Il film mostra le sofferenze dei pinguini durante la loro riproduzione, partendo dalla marcia che dall'oceano li porterà all'interno della regione ghiacciata. Qui si formeranno le coppie che si riprodurranno e aspetteranno la nascita del loro unico figlio. Alcuni piccoli muoiono dal freddo ed il motivo è perché uno dei pinguini ha sbagliato qualche passo della loro danza facendo così cadere l'uovo nel ghiaccio e facendolo congelare... e allora la madre va a rubare il figlio ad un altro pinguino. A questo punto il padre del pinguino coverà il piccolo, mentre la madre tornerà all'oceano per prendere qualcosa da mangiare al piccolo. Di ritorno troverà il pinguino già nato e lo nutrirà mentre il padre dovrà tornare all'oceano per sfamarsi, dopo mesi di digiuno al gelo. Al ritorno troverà la famiglia ad attenderlo, dopodiché tutti i membri si separeranno facendo la loro ultima marcia annuale di ritorno all'oceano. C'è anche chi si è perso o non è riuscito ad accoppiarsi ovvero per la sua lentezza è rimasto indietro. Considerato che la vita dei pinguini è una vita di gruppo, i pinguini restati soli moriranno congelati.

Il film è un documentario con una trama costruita per mostrare tutti gli aspetti di questa marcia che annualmente compiono gli imperatori. Viste poetiche di tramonti sul ghiaccio si affiancano spesso a momenti piuttosto drammatici e malinconici in cui ci viene mostrato, ad esempio, come un uovo viene danneggiato dal ghiaccio o ancora come alcuni piccoli di pinguino muoiano divorati dai predatori o a causa del freddo. Viene poi posto l'accento su tutti i pericoli dei vari spostamenti, come la caccia dei predatori sottomarini e il rischio di rimanere soli durante le traversate dei deserti ghiacciati, perdendo così il sostegno del gruppo.

Il pinguino imperatore (Aptenodytes forsteri) è il più grande degli uccelli appartenenti alla famiglia dei pinguini; insieme al pinguino reale (Aptenodytes patagonicus) appartiene al genere dei pinguini di grandi dimensioni, nessuno capace di volare ma tutti ottimi nuotatori.

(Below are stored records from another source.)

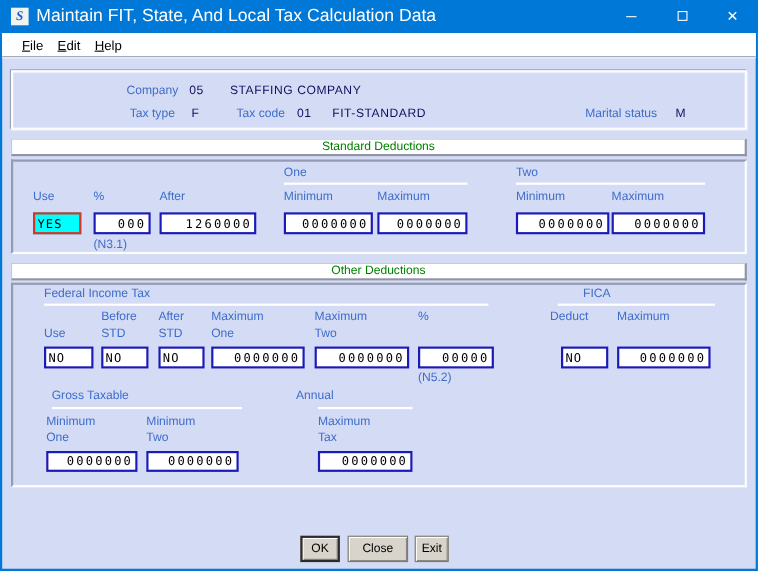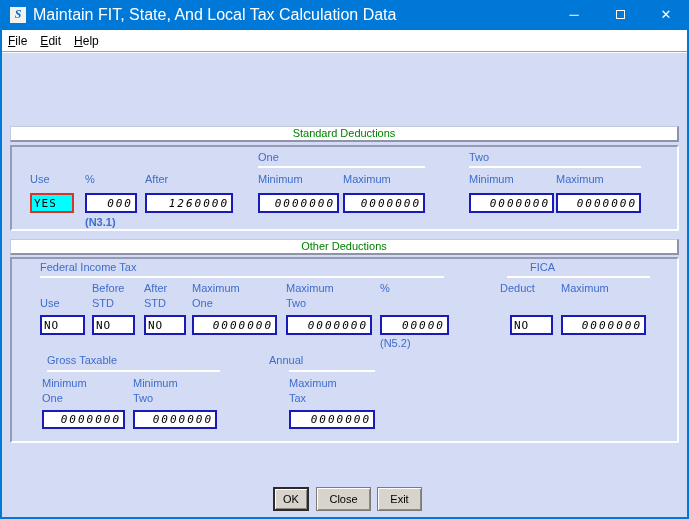"File" .menubar { padding-left: 6px -> 18px }
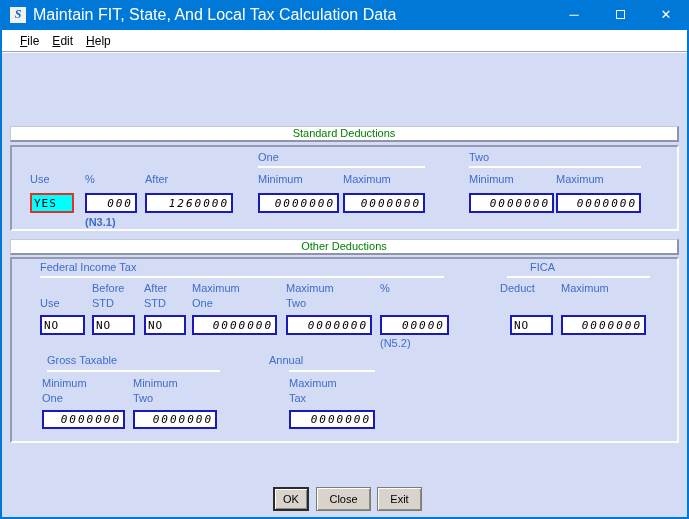"Company" div.info-panel { html: none -> <div> <span>Company</span> <span>05</span> <span>STAFFING COMPANY</span> <span>Tax type</span> <span>F</span> <span>Tax code</span> <span>01</span> <span>FIT-STANDARD</span> <span>Marital status</span> <span>M</span> </div> }
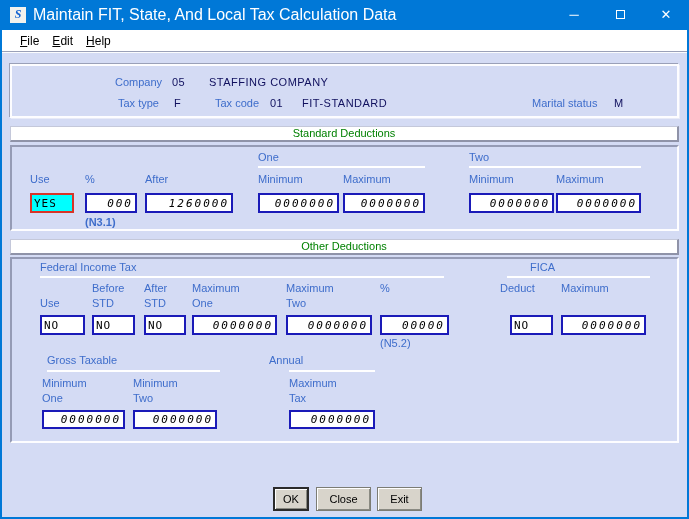"000" .num { font-style: italic -> none }
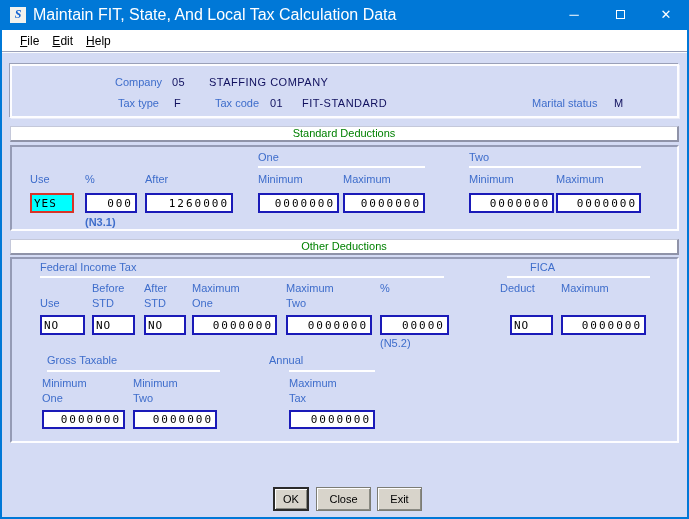"(N3.1)" span.lbl { font-weight: bold -> none }
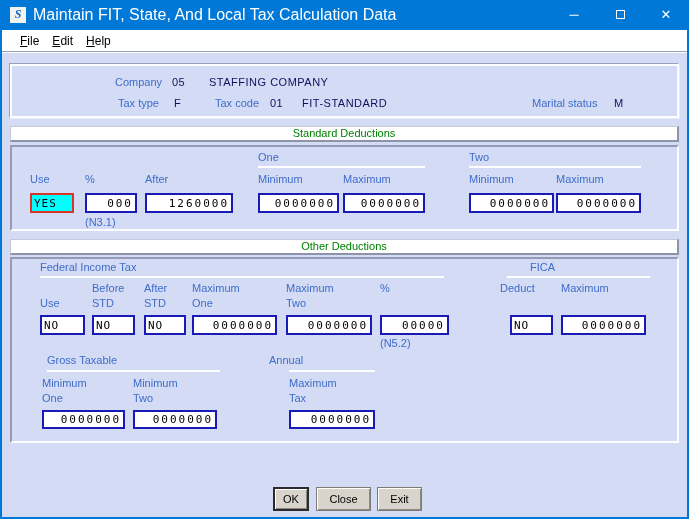"Exit" button.btn { width: 45px -> 31px }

La specie non appare in generale in pericolo di estinzione, le stime del 1995 contano 195.400 coppie (tra i 400 000 e i 450 000 esemplari) ed il numero appare stabile anche se vi sono colonie in declino come a Capo Crozier dove il numero è in diminuzione fin dagli anni settanta o a Punta Geologia (Terra Adelia), tra il 1950 e il 1975 erano presenti 6.000 coppie circa, ridottosi a 2.500 coppie nel 1982.

I pinguini imperatori sono disturbati soprattutto dal sorvolo degli elicotteri sulle colonie di passaggio per il rifornimento alle basi scientifiche. Il surriscaldamento globale, inoltre, sta riducendo le aree ghiacciate anche in Antartide.